### Problem requirements:
Leave the pictures out and write out exactly the lines from the top of the entries through the line containing "(254, 964) none".

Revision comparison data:
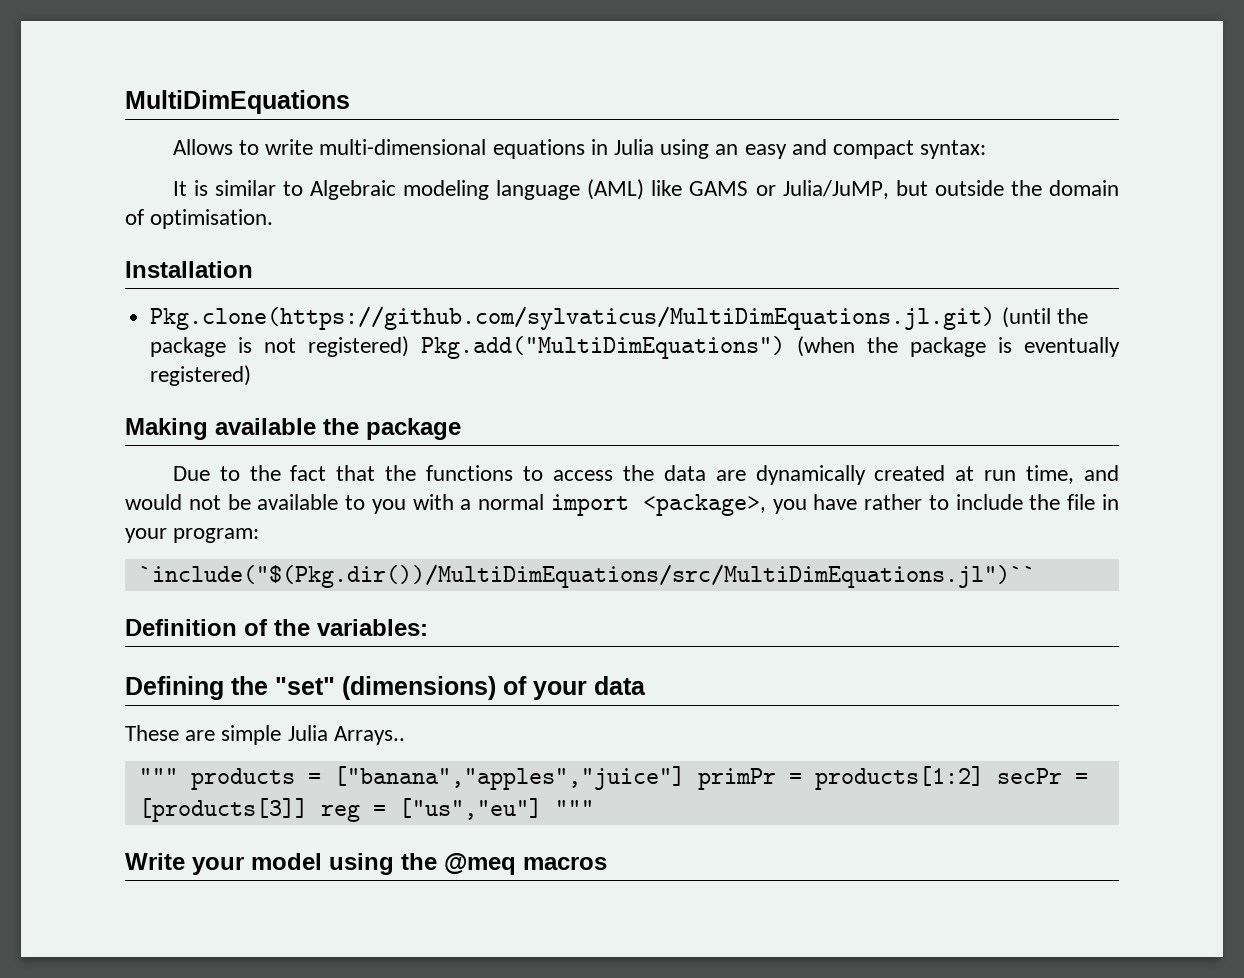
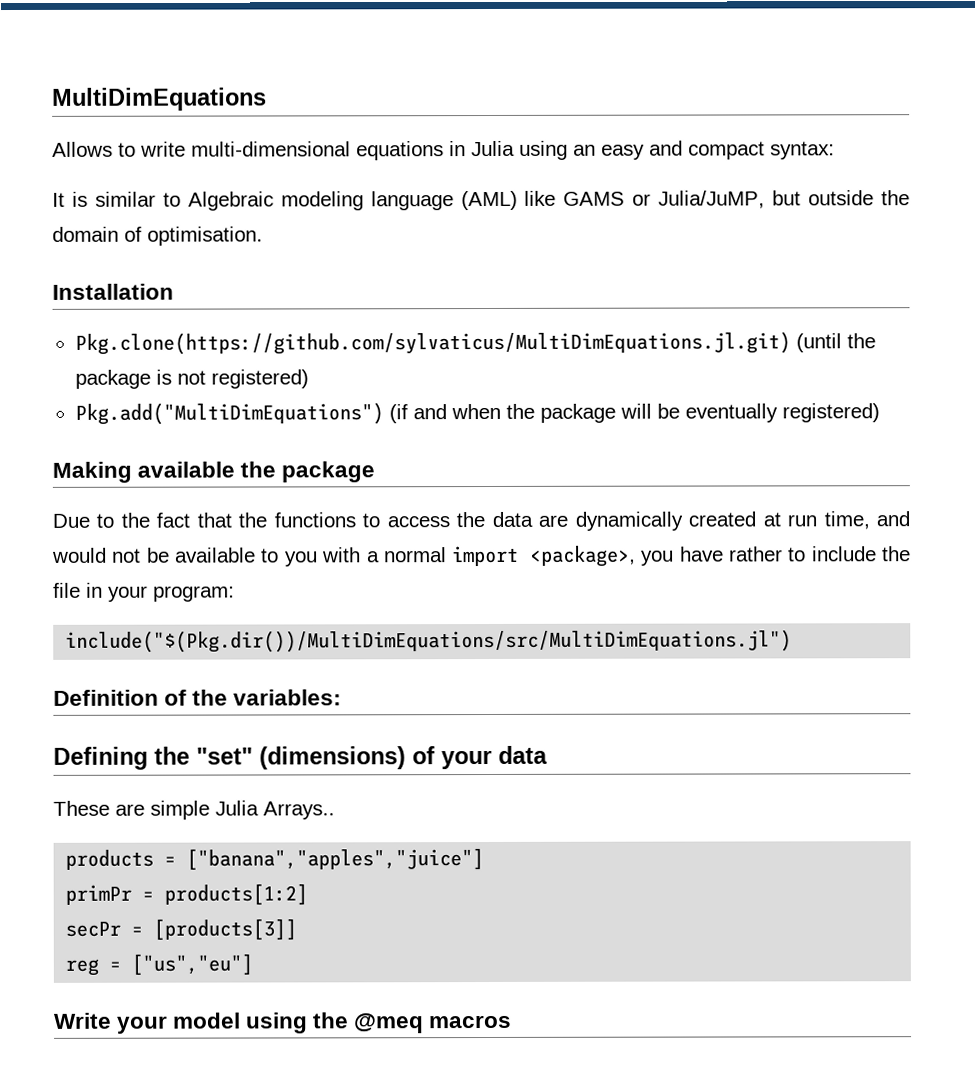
[421,336,1013,359] Pkg.add("MultiDimEquations") (when the package is -> [74,402,680,425] // Pkg.add("MultiDimEquations") (if and when the package will be
[138,564,1036,588] `include("$(Pkg.dir())/MultiDimEquations/src/MultiDimEquations.jl")`` -> [65,629,793,653] include("$(Pkg.dir())/MultiDimEquations/src/MultiDimEquations.jl")
[138,768,178,784] """ -> (335, 810) none
(685, 778) none -> (485, 859) //
(984, 778) none -> (309, 894) //
(308, 810) none -> (298, 929) //
[554,800,594,816] """ -> (254, 964) none

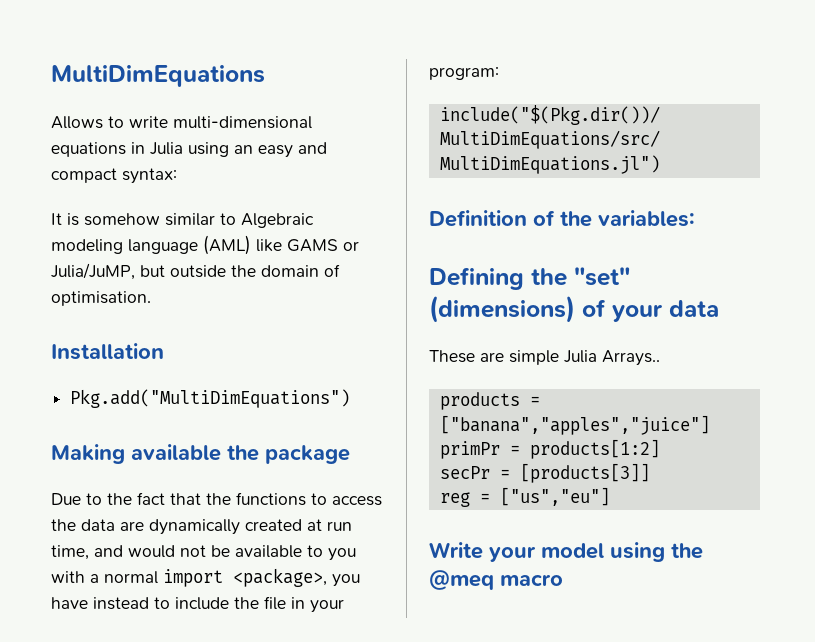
(88, 199) none -> [84,213,160,226] somehow
[74,331,876,355] [74,369,309,389] [74,402,880,425] Pkg.clone(https://github.com/sylvaticus/MultiDimEquations.jl.git) (until the package is not registered) // Pkg.add("MultiDimEquations") (if and when the package will be eventually registered) -> [70,389,351,408] Pkg.add("MultiDimEquations")
[728,546,783,562] rather -> [93,597,149,610] instead
[428,1015,513,1029] macros -> [500,574,563,586] macro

### Task result:
[421,336,1013,359] Pkg.add("MultiDimEquations") (when the package is -> [74,402,680,425] // Pkg.add("MultiDimEquations") (if and when the package will be
[138,564,1036,588] `include("$(Pkg.dir())/MultiDimEquations/src/MultiDimEquations.jl")`` -> [65,629,793,653] include("$(Pkg.dir())/MultiDimEquations/src/MultiDimEquations.jl")
[138,768,178,784] """ -> (335, 810) none
(685, 778) none -> (485, 859) //
(984, 778) none -> (309, 894) //
(308, 810) none -> (298, 929) //
[554,800,594,816] """ -> (254, 964) none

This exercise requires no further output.